Jan 13, 2026

Vercel Agent Browser: AI-Native Browser Automation CLI Tool

Vercel open-sourced Agent Browser, a snapshot-driven browser automation CLI built with Rust and Node.js, designed specifically for AI agents to interact with web pages.

Bruce

AIVercelBrowser AutomationAgentCLI

AI Guides

981 Words

2026-01-13

Agent Browser

Vercel recently open-sourced Agent Browser, a command-line tool purpose-built for AI agents that need to interact with web pages. Unlike traditional browser automation frameworks that rely on CSS selectors and XPath, Agent Browser introduces a snapshot-driven interaction model that aligns naturally with how AI agents perceive and act on information.

What Is Agent Browser?

Agent Browser is a headless browser automation CLI designed for AI agent workflows. It combines Rust for native CLI performance with a Node.js daemon that manages Playwright-powered browser instances.

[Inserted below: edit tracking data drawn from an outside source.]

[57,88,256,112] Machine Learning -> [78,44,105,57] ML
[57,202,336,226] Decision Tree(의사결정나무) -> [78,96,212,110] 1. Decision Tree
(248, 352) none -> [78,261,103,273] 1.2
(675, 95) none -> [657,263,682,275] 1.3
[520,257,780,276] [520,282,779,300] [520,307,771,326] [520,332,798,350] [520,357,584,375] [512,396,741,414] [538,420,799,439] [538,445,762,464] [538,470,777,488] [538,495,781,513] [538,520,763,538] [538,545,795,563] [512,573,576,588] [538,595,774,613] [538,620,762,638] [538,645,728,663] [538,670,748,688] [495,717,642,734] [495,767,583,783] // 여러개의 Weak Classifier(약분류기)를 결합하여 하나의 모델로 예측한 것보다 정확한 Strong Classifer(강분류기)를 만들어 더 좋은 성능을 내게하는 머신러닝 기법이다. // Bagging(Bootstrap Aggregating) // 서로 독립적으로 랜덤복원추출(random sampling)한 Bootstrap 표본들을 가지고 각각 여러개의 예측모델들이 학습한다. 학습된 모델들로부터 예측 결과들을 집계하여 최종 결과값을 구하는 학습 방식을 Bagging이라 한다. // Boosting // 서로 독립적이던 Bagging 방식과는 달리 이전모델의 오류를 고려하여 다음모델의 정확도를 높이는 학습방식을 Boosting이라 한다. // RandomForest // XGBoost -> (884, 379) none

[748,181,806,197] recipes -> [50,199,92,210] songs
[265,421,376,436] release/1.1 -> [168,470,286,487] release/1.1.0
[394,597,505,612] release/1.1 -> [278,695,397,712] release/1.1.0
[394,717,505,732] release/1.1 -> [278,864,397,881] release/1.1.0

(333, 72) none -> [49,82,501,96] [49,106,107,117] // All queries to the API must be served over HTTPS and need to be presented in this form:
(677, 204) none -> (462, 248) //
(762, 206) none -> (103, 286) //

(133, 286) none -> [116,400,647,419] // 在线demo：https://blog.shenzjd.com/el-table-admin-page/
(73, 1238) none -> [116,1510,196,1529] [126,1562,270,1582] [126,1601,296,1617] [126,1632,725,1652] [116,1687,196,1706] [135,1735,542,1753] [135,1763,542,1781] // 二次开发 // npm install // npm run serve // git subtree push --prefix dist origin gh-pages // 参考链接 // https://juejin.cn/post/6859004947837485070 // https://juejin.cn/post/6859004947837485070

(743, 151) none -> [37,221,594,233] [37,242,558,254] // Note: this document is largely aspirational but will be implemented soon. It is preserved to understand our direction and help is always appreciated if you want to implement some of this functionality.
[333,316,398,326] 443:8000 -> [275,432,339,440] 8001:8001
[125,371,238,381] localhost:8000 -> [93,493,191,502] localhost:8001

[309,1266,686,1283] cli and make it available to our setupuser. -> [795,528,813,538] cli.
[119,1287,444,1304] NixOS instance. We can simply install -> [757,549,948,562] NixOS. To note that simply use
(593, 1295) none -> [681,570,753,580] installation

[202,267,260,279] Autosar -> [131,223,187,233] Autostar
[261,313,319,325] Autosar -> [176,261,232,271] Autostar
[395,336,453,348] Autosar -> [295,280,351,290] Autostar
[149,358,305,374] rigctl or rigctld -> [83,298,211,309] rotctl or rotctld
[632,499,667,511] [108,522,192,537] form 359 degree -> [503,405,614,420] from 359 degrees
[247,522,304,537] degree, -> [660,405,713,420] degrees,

The core idea is simple: give AI agents a way to “see” a web page as a structured list of interactive elements, then let them act on those elements by reference — no selectors required.

Key Features

High-Performance Client-Daemon Architecture

Agent Browser separates the CLI client from the browser engine:

Rust CLI — native binary with millisecond startup time and minimal memory footprint
Node.js daemon — manages long-running Playwright browser instances
Persistent connections — reuses browser sessions across commands for fast repeated operations

Snapshot-Driven Interaction (The Killer Feature)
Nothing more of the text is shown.